Well, Saturday night's 'Supermoon' didn't tear the Earth apart (unless you include the previous week's earthquake) or unleash a lycanthropy pandemic upon the globe. But it *did* offer a lovely photo opportunity - check out this wonderful image of our lunar partner rising over the iconic Glastonbury Tor (click the image for the superlarge Supermoon version:
For more great 'Supermoon' images, check out the complete gallery over at Anorak.
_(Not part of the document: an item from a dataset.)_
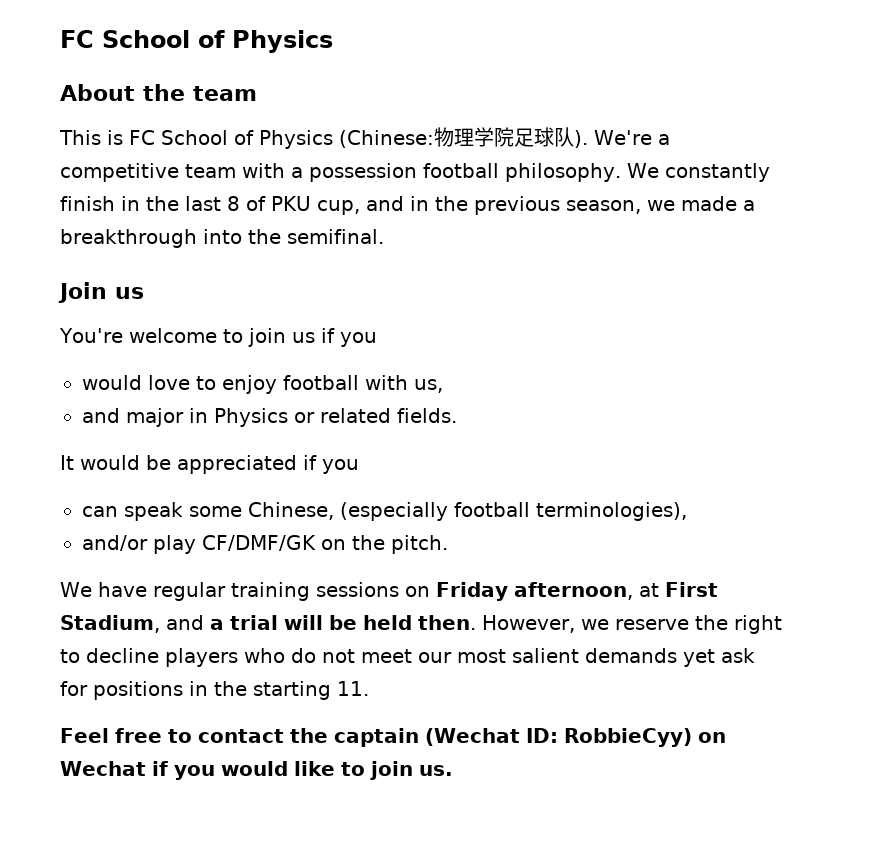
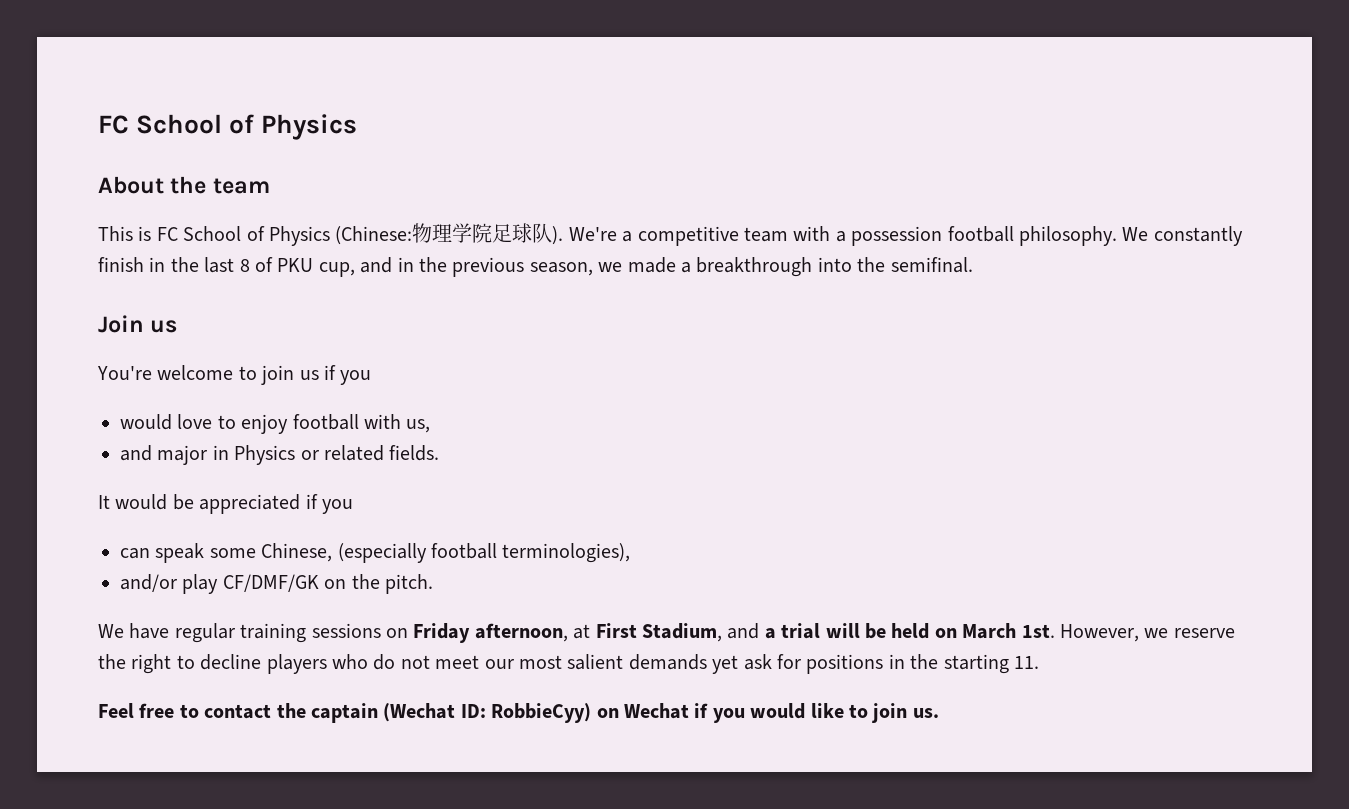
[418,615,476,630] then. -> [934,623,1055,639] on March 1st.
The UK's Telegraph has a long and interesting article about the crop circle scene, which talks to a couple of TDG's good friends, Rupert Sheldrake and Mark Pilkington, and includes some interesting comments from Rob Irving about croppies and 'rationalism':
[A] display of circle-making by a team of young engineers who won the 1992 International Crop Circle Making Competition was a revelation to the maverick biologist, Rupert Sheldrake: ‘For flattening the crop, they used a roller consisting of a piece of PVC piping with a rope through it, pushing it with their feet. To get into the crop without leaving footprints, they used two lightweight aluminium stepladders with a plank between them, acting as a bridge. For marking out a ring, they used a telescopic device projecting from the top of an aluminium stepladder. A string was attached to the end of it in such a way that by holding the string and walking in a circle around this central position a perfect ring could be marked out without leaving any trace on the ground in the middle.’ That’s complicated kit.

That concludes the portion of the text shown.